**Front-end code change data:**
#####
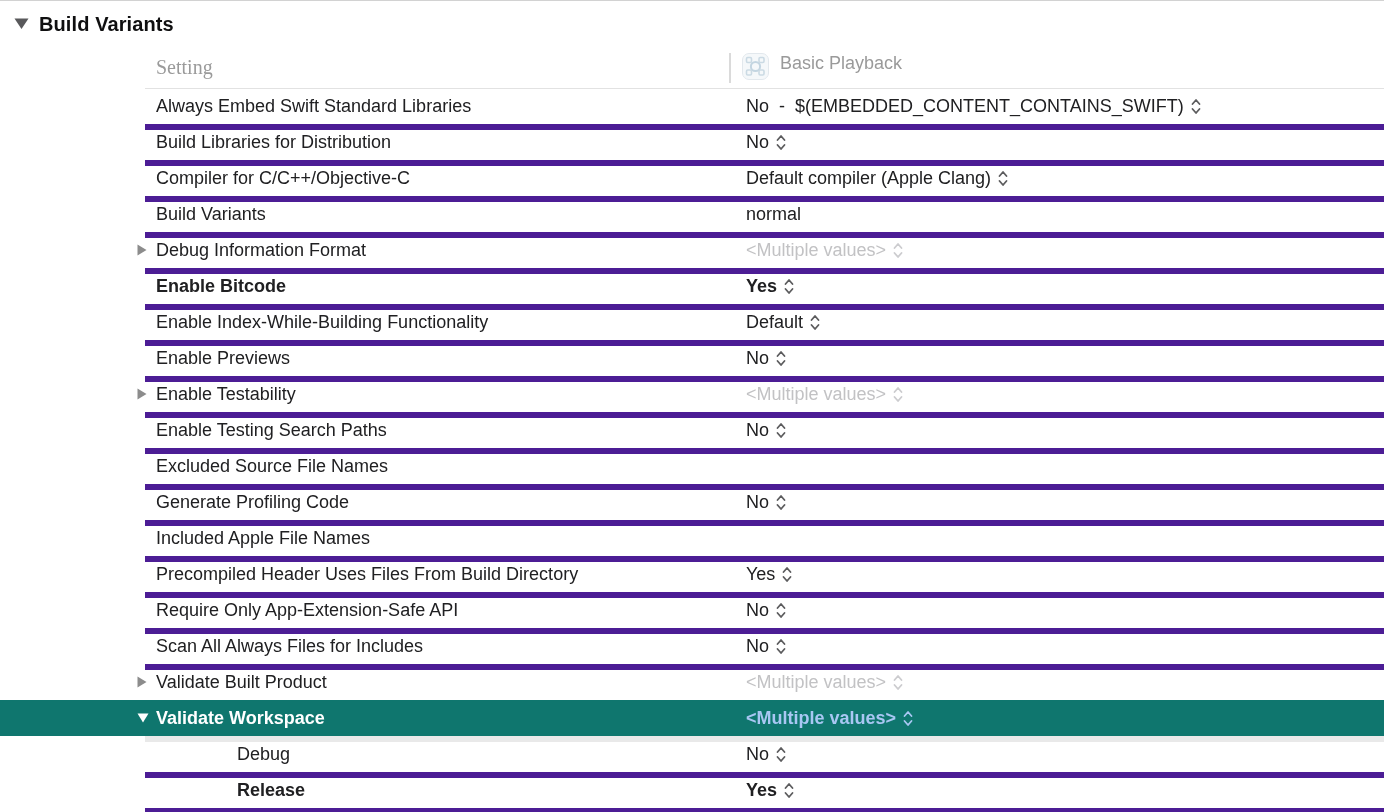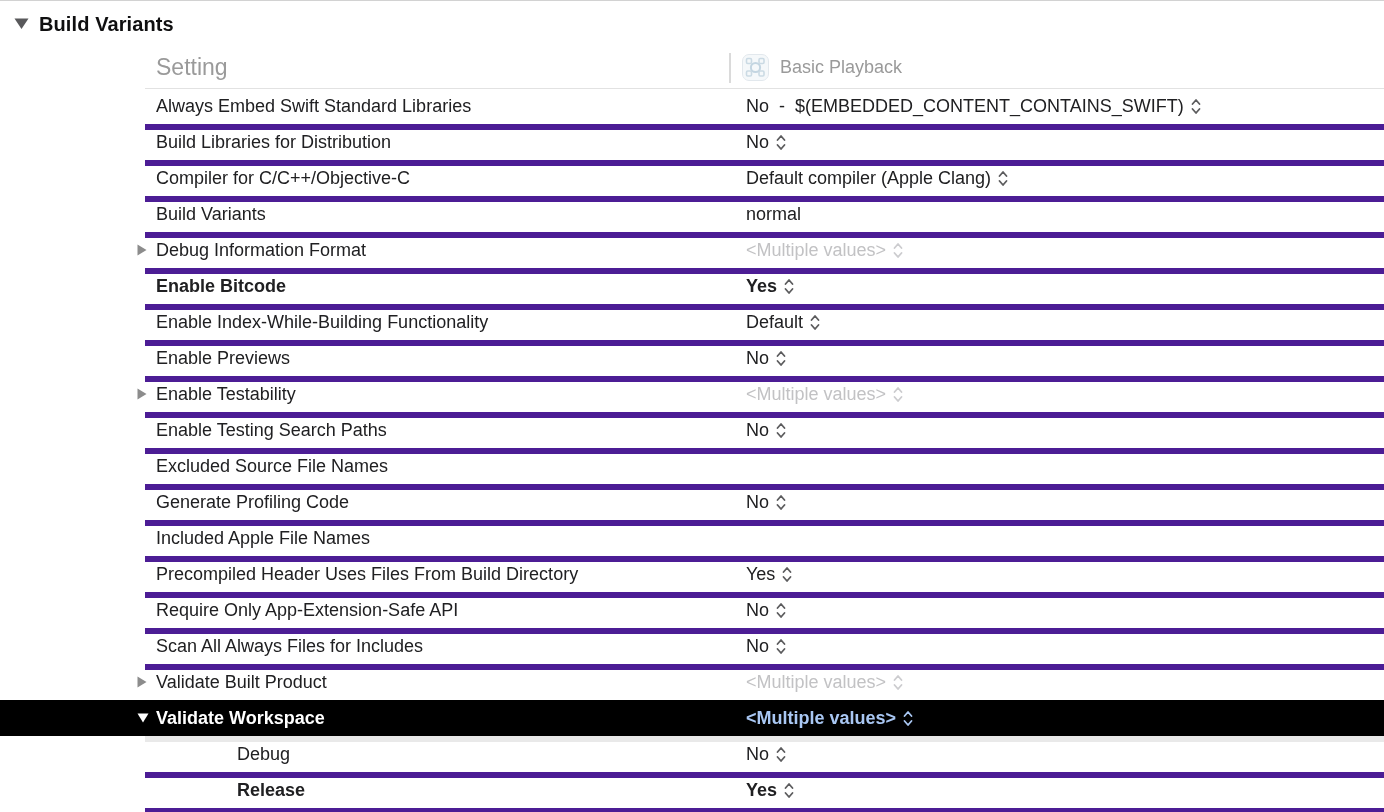--- a/index.html
+++ b/index.html
@@ -11,38 +11,38 @@
   .top-hairline{height:1px;background:#d2d2d2;}
 
   
   .section-header{height:46px;display:flex;align-items:center;padding-left:14px;}
   .section-header .tri{margin-right:10px;display:flex;}
   .section-title{font-weight:bold;font-size:20px;color:#0f0f10;letter-spacing:.1px;}
 
   
   .hdr{height:41px;}
   .hdr-inner{margin-left:145px;height:100%;display:flex;align-items:center;border-bottom:1px solid #e2e2e2;}
-  .hdr-setting{flex:0 0 584px;box-sizing:border-box;padding-left:11px;color:#9a9a9a;font-size:23px;}
-  .hdr-target{display:flex;align-items:center;height:30px;border-left:2px solid #dadada;padding-left:11px;color:#9a9a9a;font-size:18px;}
+  .hdr-setting{flex:0 0 584px;box-sizing:border-box;padding-left:11px;color:#9a9a9a;font-size:20px;font-family:Liberation Serif, serif;}
+  .hdr-target{display:flex;height:30px;border-left:2px solid #dadada;padding-left:11px;color:#9a9a9a;font-size:18px;}
   .hdr-target .target-icon{margin-right:11px;display:flex;}
 
   
   #rows{}
   .row{height:36px;position:relative;}
   .row-inner{margin-left:145px;height:100%;display:flex;align-items:center;border-bottom:6px solid #4c1d95;}
   .disclosure{position:absolute;left:137px;top:50%;transform:translateY(-50%);display:flex;color:#8c8c8c;}
   .setting-cell{flex:0 0 601px;box-sizing:border-box;padding-left:11px;font-size:18px;color:#202022;white-space:nowrap;overflow:hidden;}
   .row.indent .setting-cell{padding-left:92px;}
   .value-cell{display:flex;align-items:center;font-size:18px;color:#202022;min-width:0;}
   .value-text{white-space:pre;}
   .stepper{margin-left:7px;display:flex;color:#5c5c5e;}
   .row.bold .setting-cell,.row.bold .value-text{font-weight:bold;}
   .row.dimmed .value-text{color:#c2c2c4;}
   .row.dimmed .stepper{color:#cccccf;}
-  .row.selected{background:#000000;}
+  .row.selected{background:#0f766e;}
   .row.selected .row-inner{border-bottom-color:#e9e9e9;}
   .row.selected .setting-cell{color:#ffffff;font-weight:bold;}
   .row.selected .value-text{color:#a9c7f3;font-weight:bold;}
   .row.selected .stepper{color:#a9c7f3;}
   .row.selected .disclosure{color:#ffffff;}
 </style>
 </head>
 <body>
 
 <div class="top-hairline"></div>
#####
**Exercise directions:**
For the word "ffffff", find every line in the data that holds it and copy that line.

**Exercise result:**
   .row.selected .setting-cell{color:#ffffff;font-weight:bold;}
   .row.selected .disclosure{color:#ffffff;}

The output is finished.